Change detection outputs:
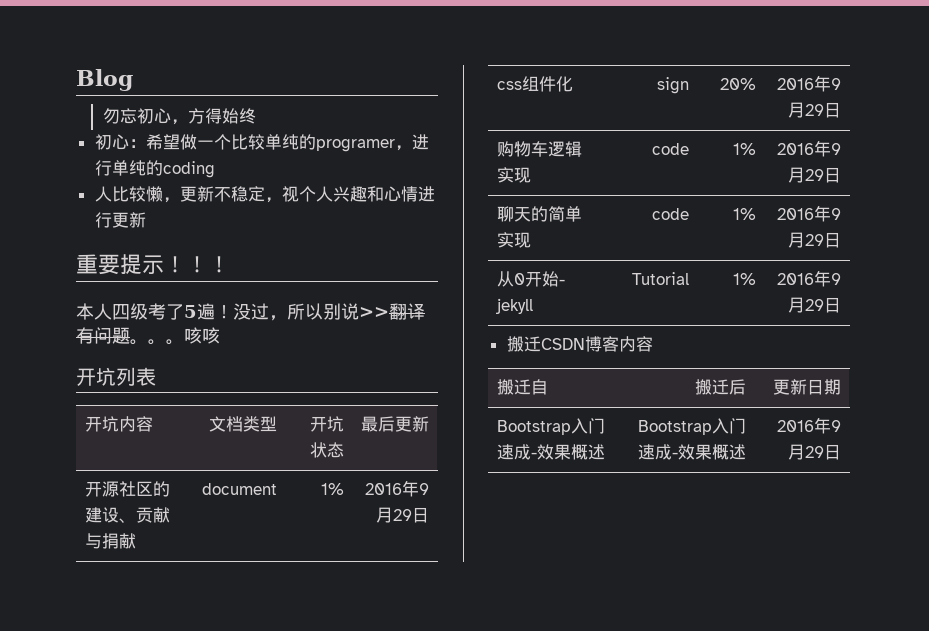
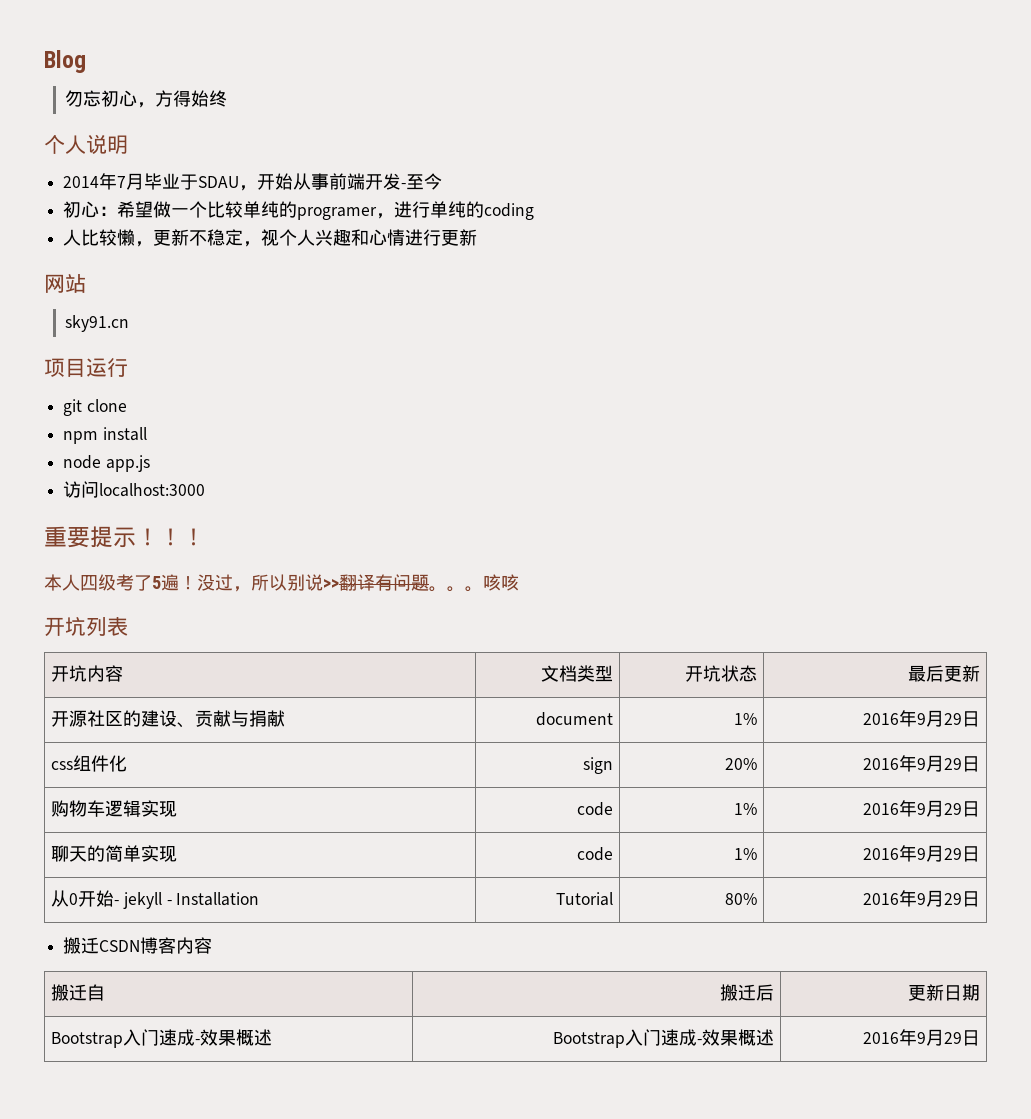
(256, 116) none -> [44,134,128,154] [63,173,443,191] // 个人说明 // 2014年7月毕业于SDAU，开始从事前端开发-至今
(146, 220) none -> [44,274,86,293] [65,315,130,332] [44,358,128,377] [63,399,127,416] [63,427,147,444] [63,455,150,472] [63,481,206,498] // 网站 // sky91.cn // 项目运行 // git clone // npm install // node app.js // 访问localhost:3000
(533, 306) none -> [166,892,260,906] - Installation
[733,273,757,285] 1% -> [724,893,757,905] 80%

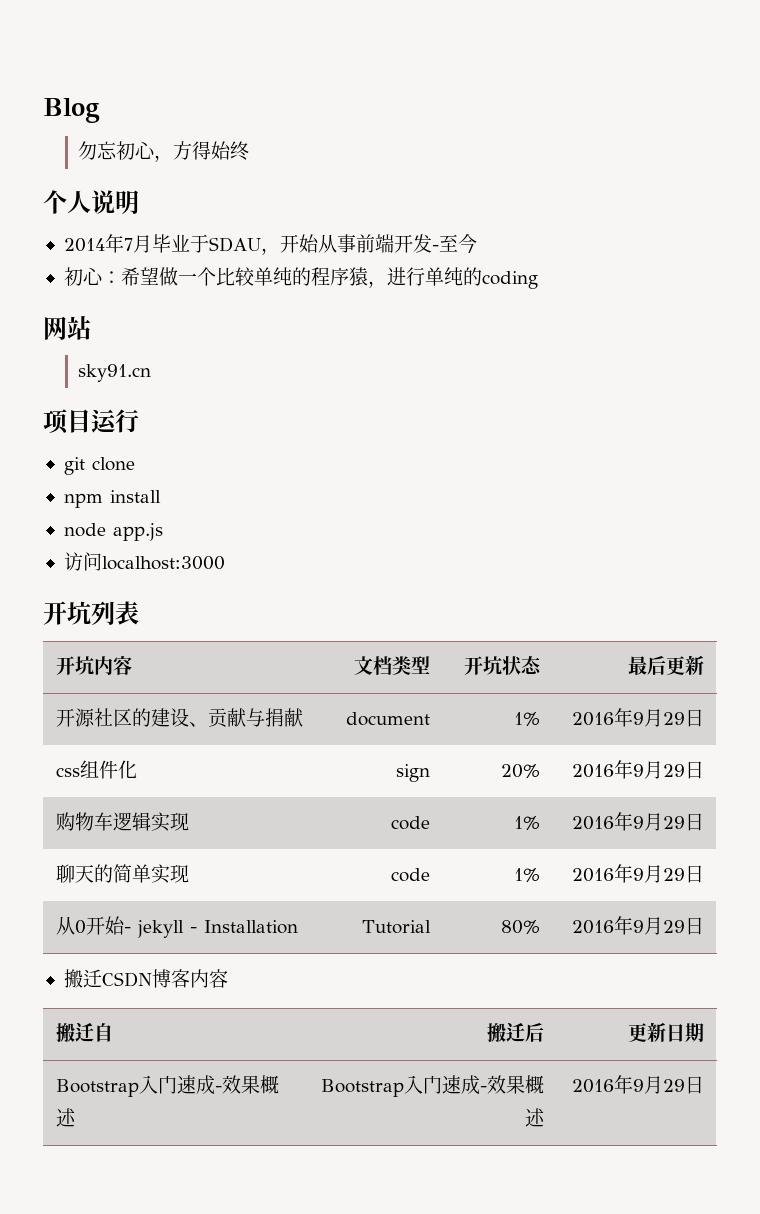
[297,207,378,220] programer -> [310,267,368,286] 程序猿
[63,229,478,247] // 人比较懒，更新不稳定，视个人兴趣和心情进行更新 -> (538, 280) none
[44,526,205,548] [44,574,519,592] // 重要提示！！！ // 本人四级考了5遍！没过，所以别说>>翻译有问题。。。咳咳 -> (225, 563) none

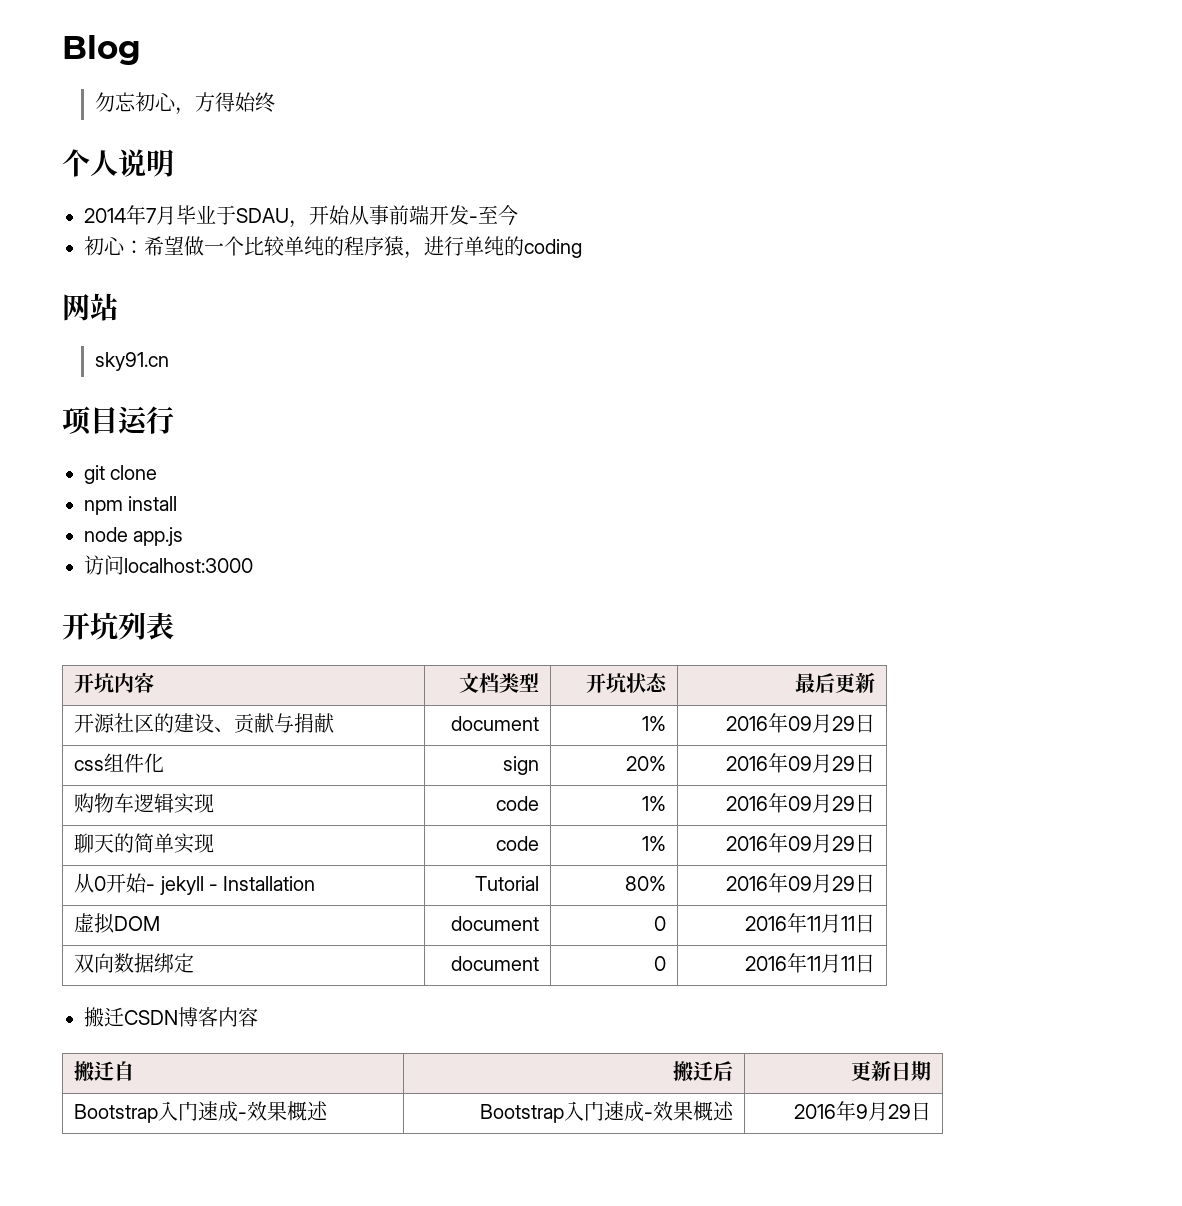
[632,712,644,725] 9 -> [787,716,812,731] 09
[632,764,644,777] 9 -> [787,756,812,771] 09
[632,816,644,829] 9 -> [787,796,812,811] 09
[632,868,644,881] 9 -> [787,836,812,851] 09
[632,917,704,935] 9月29日 -> [787,874,875,893] [74,913,161,934] [450,916,539,931] [653,916,666,931] [744,913,875,933] [74,953,195,973] [450,956,539,971] [653,956,666,971] [744,953,875,973] 09月29日 // 虚拟DOM | document | 0 | 2016年11月11日 // 双向数据绑定 | document | 0 | 2016年11月11日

## INSTRUCTIONS FOR THE TASK
Because only the text is wanted, copy each record above precisely and omit its pictures.

## ANSWER SPACE
(256, 116) none -> [44,134,128,154] [63,173,443,191] // 个人说明 // 2014年7月毕业于SDAU，开始从事前端开发-至今
(146, 220) none -> [44,274,86,293] [65,315,130,332] [44,358,128,377] [63,399,127,416] [63,427,147,444] [63,455,150,472] [63,481,206,498] // 网站 // sky91.cn // 项目运行 // git clone // npm install // node app.js // 访问localhost:3000
(533, 306) none -> [166,892,260,906] - Installation
[733,273,757,285] 1% -> [724,893,757,905] 80%

[297,207,378,220] programer -> [310,267,368,286] 程序猿
[63,229,478,247] // 人比较懒，更新不稳定，视个人兴趣和心情进行更新 -> (538, 280) none
[44,526,205,548] [44,574,519,592] // 重要提示！！！ // 本人四级考了5遍！没过，所以别说>>翻译有问题。。。咳咳 -> (225, 563) none

[632,712,644,725] 9 -> [787,716,812,731] 09
[632,764,644,777] 9 -> [787,756,812,771] 09
[632,816,644,829] 9 -> [787,796,812,811] 09
[632,868,644,881] 9 -> [787,836,812,851] 09
[632,917,704,935] 9月29日 -> [787,874,875,893] [74,913,161,934] [450,916,539,931] [653,916,666,931] [744,913,875,933] [74,953,195,973] [450,956,539,971] [653,956,666,971] [744,953,875,973] 09月29日 // 虚拟DOM | document | 0 | 2016年11月11日 // 双向数据绑定 | document | 0 | 2016年11月11日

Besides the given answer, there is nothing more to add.